(ASSIGNMENT): An exact repetition of the records is required. Leave nothing out.

GIVEN DATA Start Marker

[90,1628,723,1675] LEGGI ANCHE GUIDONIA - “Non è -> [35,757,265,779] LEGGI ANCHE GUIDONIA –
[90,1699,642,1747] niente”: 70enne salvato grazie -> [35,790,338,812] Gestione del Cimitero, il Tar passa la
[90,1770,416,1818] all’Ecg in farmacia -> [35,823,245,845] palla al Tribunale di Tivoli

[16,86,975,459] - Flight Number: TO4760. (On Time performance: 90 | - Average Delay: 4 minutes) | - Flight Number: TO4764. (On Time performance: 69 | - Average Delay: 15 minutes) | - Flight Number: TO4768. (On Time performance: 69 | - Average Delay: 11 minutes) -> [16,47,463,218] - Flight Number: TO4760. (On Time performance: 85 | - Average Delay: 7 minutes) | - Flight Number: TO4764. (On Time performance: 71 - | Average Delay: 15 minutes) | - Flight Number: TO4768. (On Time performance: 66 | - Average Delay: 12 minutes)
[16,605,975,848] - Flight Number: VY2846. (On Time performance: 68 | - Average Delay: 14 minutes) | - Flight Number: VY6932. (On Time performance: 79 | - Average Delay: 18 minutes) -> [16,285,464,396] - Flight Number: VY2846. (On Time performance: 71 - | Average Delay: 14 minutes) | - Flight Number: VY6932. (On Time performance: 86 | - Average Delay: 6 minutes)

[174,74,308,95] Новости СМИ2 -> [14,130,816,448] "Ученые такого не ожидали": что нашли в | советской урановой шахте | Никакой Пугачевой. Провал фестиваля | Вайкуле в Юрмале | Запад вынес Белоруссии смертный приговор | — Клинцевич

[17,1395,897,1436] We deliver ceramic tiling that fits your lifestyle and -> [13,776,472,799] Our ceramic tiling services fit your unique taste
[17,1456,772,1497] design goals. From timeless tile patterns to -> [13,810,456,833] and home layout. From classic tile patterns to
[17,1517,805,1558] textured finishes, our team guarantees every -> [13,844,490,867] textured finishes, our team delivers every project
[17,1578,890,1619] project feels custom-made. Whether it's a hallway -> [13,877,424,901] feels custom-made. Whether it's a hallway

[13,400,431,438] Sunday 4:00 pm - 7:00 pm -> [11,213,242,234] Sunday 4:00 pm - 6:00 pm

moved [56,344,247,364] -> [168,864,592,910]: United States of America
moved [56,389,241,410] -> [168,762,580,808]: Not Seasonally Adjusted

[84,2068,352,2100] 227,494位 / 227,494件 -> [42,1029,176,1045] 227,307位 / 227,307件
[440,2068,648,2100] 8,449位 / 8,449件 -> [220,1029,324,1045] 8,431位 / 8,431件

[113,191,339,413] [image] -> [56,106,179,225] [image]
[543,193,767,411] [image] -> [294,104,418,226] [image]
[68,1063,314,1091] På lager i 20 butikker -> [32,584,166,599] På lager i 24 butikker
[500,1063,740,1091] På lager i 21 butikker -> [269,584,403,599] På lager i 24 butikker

GIVEN DATA End Marker

(SOLUTION):
[90,1628,723,1675] LEGGI ANCHE GUIDONIA - “Non è -> [35,757,265,779] LEGGI ANCHE GUIDONIA –
[90,1699,642,1747] niente”: 70enne salvato grazie -> [35,790,338,812] Gestione del Cimitero, il Tar passa la
[90,1770,416,1818] all’Ecg in farmacia -> [35,823,245,845] palla al Tribunale di Tivoli

[16,86,975,459] - Flight Number: TO4760. (On Time performance: 90 | - Average Delay: 4 minutes) | - Flight Number: TO4764. (On Time performance: 69 | - Average Delay: 15 minutes) | - Flight Number: TO4768. (On Time performance: 69 | - Average Delay: 11 minutes) -> [16,47,463,218] - Flight Number: TO4760. (On Time performance: 85 | - Average Delay: 7 minutes) | - Flight Number: TO4764. (On Time performance: 71 - | Average Delay: 15 minutes) | - Flight Number: TO4768. (On Time performance: 66 | - Average Delay: 12 minutes)
[16,605,975,848] - Flight Number: VY2846. (On Time performance: 68 | - Average Delay: 14 minutes) | - Flight Number: VY6932. (On Time performance: 79 | - Average Delay: 18 minutes) -> [16,285,464,396] - Flight Number: VY2846. (On Time performance: 71 - | Average Delay: 14 minutes) | - Flight Number: VY6932. (On Time performance: 86 | - Average Delay: 6 minutes)

[174,74,308,95] Новости СМИ2 -> [14,130,816,448] "Ученые такого не ожидали": что нашли в | советской урановой шахте | Никакой Пугачевой. Провал фестиваля | Вайкуле в Юрмале | Запад вынес Белоруссии смертный приговор | — Клинцевич

[17,1395,897,1436] We deliver ceramic tiling that fits your lifestyle and -> [13,776,472,799] Our ceramic tiling services fit your unique taste
[17,1456,772,1497] design goals. From timeless tile patterns to -> [13,810,456,833] and home layout. From classic tile patterns to
[17,1517,805,1558] textured finishes, our team guarantees every -> [13,844,490,867] textured finishes, our team delivers every project
[17,1578,890,1619] project feels custom-made. Whether it's a hallway -> [13,877,424,901] feels custom-made. Whether it's a hallway

[13,400,431,438] Sunday 4:00 pm - 7:00 pm -> [11,213,242,234] Sunday 4:00 pm - 6:00 pm

moved [56,344,247,364] -> [168,864,592,910]: United States of America
moved [56,389,241,410] -> [168,762,580,808]: Not Seasonally Adjusted

[84,2068,352,2100] 227,494位 / 227,494件 -> [42,1029,176,1045] 227,307位 / 227,307件
[440,2068,648,2100] 8,449位 / 8,449件 -> [220,1029,324,1045] 8,431位 / 8,431件

[113,191,339,413] [image] -> [56,106,179,225] [image]
[543,193,767,411] [image] -> [294,104,418,226] [image]
[68,1063,314,1091] På lager i 20 butikker -> [32,584,166,599] På lager i 24 butikker
[500,1063,740,1091] På lager i 21 butikker -> [269,584,403,599] På lager i 24 butikker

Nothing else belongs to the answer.